Neste contexto é criado, no Uruguai, o Congresso de intendentes (CI), formalmente constituído em 1996 e que se torna objeto de estudo desta pesquisa. Assim, o que se busca compreender é: como se desenvolveram as ações internacionais do CI no período 2016-17? A hipótese de trabalho se volta para a tese de que a implementação de ações internacionais, principalmente cooperação descentralizada, contribuíram para o desenvolvimento local e para a inserção internacional dos governos subnacionais que compõem o CI. Nesse sentido, analisar às ações internacionais, conhecer as ferramentas utilizadas e os resultados alcançados pelo CI, neste período, contribuirão para o estudo das ações internacionais dos governos subnacionais e para a compreensão da internacionalização dos governos locais.

 

 

  1. Metodologia

Este trabalho se caracteriza como qualitativo – descritivo (Gil, 2008; Triviños,1987), pois, busca compreender a ação exterior dos governos subnacionais através das decisões, metodologias e resultados alcançados pelo CI, portanto, considerando fatores subjetivos que aportam a compreensão do fenômeno. Trata-se de um estudo de caso (Yin, 2010) uma vez que se busca compreender o fenómeno da ação exterior dentro de um objeto em específico, sendo ele o CI do Uruguai.  Para isso, a técnica utilizada para a coleta de dados é a documental (Gil, 2008) uma vez que prevalece a análise de materiais normativos e relatórios de atividades gerados pela instituição, especialmente, a análise do anuário de gestão 2016-2017.
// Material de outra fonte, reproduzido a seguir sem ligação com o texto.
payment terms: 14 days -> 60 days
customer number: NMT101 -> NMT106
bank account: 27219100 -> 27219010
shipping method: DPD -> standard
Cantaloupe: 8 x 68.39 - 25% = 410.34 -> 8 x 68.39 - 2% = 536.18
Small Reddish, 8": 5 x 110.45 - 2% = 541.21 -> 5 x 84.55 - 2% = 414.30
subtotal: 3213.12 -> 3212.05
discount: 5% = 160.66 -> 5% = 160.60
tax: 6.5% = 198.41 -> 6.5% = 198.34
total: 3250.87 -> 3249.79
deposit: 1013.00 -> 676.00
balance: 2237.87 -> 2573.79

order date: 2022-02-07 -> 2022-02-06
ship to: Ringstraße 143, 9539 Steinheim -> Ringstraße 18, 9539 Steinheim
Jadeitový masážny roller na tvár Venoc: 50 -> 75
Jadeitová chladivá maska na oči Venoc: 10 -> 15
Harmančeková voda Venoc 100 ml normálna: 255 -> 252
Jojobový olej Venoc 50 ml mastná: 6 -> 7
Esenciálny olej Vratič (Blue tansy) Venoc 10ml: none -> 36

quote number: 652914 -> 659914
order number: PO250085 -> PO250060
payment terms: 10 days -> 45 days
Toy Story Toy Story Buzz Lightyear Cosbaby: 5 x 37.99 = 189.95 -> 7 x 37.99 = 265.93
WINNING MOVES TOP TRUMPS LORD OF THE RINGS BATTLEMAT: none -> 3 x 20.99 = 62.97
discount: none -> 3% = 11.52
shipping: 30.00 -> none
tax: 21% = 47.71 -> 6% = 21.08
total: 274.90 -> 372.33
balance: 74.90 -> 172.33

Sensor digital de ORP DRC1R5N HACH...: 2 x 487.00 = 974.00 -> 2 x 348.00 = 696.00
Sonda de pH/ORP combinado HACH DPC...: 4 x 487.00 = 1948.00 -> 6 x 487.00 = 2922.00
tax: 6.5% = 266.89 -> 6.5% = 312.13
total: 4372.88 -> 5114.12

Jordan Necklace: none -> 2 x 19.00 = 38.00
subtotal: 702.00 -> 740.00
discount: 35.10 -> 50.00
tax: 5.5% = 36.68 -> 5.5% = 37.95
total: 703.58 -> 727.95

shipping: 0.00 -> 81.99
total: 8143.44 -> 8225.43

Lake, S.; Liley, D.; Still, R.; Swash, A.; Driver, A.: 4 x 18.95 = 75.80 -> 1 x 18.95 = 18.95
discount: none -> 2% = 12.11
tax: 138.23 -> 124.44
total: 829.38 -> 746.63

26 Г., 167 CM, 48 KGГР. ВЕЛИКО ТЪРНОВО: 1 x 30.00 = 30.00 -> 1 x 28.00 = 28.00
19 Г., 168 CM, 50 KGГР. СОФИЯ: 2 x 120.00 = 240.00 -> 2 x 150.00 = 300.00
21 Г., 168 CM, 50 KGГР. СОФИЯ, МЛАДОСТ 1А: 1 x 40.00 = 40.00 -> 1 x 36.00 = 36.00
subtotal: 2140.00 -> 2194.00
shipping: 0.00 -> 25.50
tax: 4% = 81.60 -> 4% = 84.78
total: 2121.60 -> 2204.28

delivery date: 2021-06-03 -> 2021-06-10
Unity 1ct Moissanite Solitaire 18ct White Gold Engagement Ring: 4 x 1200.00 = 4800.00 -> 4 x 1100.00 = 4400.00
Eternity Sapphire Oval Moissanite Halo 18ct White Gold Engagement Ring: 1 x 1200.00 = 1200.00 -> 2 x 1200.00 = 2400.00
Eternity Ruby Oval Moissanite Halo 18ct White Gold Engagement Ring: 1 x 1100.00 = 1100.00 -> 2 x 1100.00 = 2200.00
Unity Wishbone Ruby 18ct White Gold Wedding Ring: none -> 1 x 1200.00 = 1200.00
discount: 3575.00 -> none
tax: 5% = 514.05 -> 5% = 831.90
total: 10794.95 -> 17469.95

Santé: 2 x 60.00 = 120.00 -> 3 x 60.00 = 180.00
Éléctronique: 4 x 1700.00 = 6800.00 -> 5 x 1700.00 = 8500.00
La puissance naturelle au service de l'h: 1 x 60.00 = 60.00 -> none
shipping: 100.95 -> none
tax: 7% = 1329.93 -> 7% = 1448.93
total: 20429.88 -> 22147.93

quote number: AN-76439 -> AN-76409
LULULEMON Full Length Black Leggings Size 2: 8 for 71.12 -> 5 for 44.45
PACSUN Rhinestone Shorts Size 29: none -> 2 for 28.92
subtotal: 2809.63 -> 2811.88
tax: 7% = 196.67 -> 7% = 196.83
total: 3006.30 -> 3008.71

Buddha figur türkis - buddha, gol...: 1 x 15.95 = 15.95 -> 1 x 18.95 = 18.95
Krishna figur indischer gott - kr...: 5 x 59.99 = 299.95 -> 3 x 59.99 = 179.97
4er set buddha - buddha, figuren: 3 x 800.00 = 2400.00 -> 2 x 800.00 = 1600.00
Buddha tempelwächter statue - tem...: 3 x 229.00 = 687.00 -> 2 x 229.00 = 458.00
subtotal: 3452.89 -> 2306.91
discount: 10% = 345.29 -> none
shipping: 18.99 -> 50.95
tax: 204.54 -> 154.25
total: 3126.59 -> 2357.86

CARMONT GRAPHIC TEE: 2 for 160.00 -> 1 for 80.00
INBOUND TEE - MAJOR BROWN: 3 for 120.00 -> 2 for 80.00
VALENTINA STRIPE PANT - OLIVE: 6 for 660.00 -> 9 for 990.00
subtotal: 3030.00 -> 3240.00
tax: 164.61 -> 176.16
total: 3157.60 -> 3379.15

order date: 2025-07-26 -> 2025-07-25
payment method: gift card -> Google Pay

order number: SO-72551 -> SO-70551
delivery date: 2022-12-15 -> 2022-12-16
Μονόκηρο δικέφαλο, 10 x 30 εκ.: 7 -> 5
2.1 Objeto de estudo: Congreso de Intendentes

O CI é um organismo público que visa coordenar as políticas dos governos departamentais (subnacionais), que tem a autonomia de celebrar convênios com o poder executivo e demais poderes do Estado, e entes autônomos nacionais e internacionais. Além disso a instituição também visa a coordenação da prestação de serviços e atividades próprias ou comuns do seu funcionamento nos respectivos territórios de forma regional ou interdepartamental. Este foi criado pelo artigo 272 da Constituição uruguaia de 1996 e conta com uma institucionalidade definida, conforme apresentado na Figura 1.

Figura 1: organograma do CI

Fonte: Congreso de Intendentes

 

Para fins deste trabalho, a URRICI – Unidade de Relações Internacionais e Cooperação Internacional, recebe especial atenção. Esta tem sua função voltada a internacionalização da instituição é as suas ações serão analisadas no presente trabalho.

  1. Discussão teórica

A cooperação descentralizada, de acordo com Faruya e Oddone (2014) nasce de forma espontânea com intercâmbios educacionais, culturais e esportivos após a II Guerra Mundial com a intenção de fomentar a paz e a reconciliação na Europa. Surgem assim, os primeiros acordos de hermanamentos  entre municípios franceses e alemães. Ainda conforme estes autores, a prática se institucionaliza paralelamente a reconstrução europeia e se estende até 1970 com projetos de solidariedade e cooperação técnica entre coletividades da Europa e África, Ásia e América Latina (Faruya e Oddone, 2014).

Para autores como de la Varga (2014) o conceito de cooperação descentralizada sofreu modificações ao longo do tempo sofrendo um processo pendular de compreensão ao longo dos últimos 20 anos. Conforme o autor, inicialmente o conceito pautava-se de forma ampla em contemplar todo tipo de cooperação que não se caracterizasse como cooperação estatal nem de grandes agencias. Após, ocorreu uma tendência a retrair o conceito restringindo-o ao entendimento da cooperação impulsada ou gerida exclusivamente por governos locais ou em concertação com outros atores subestatais. Na atualidade, o conceito se centra no papel que os governos locais desempenham tanto como lideranças ativas no processo como sua participação no que tange própria articulação da estratégia de desenvolvimento nas diferentes esferas, como explica de la Varga:

 

actualmente un concepto en constante evolución que se define no tanto por sus actores como por el ámbito en el que se incide y se impulsa el desarrollo del territorio; y en el que los gobiernos locales participantes asumen un liderazgo y un rol articulador de la estrategia de desarrollo y de los demás actores participantes de rango local, estatal o internacional (de la VARGA, 2014, p.11).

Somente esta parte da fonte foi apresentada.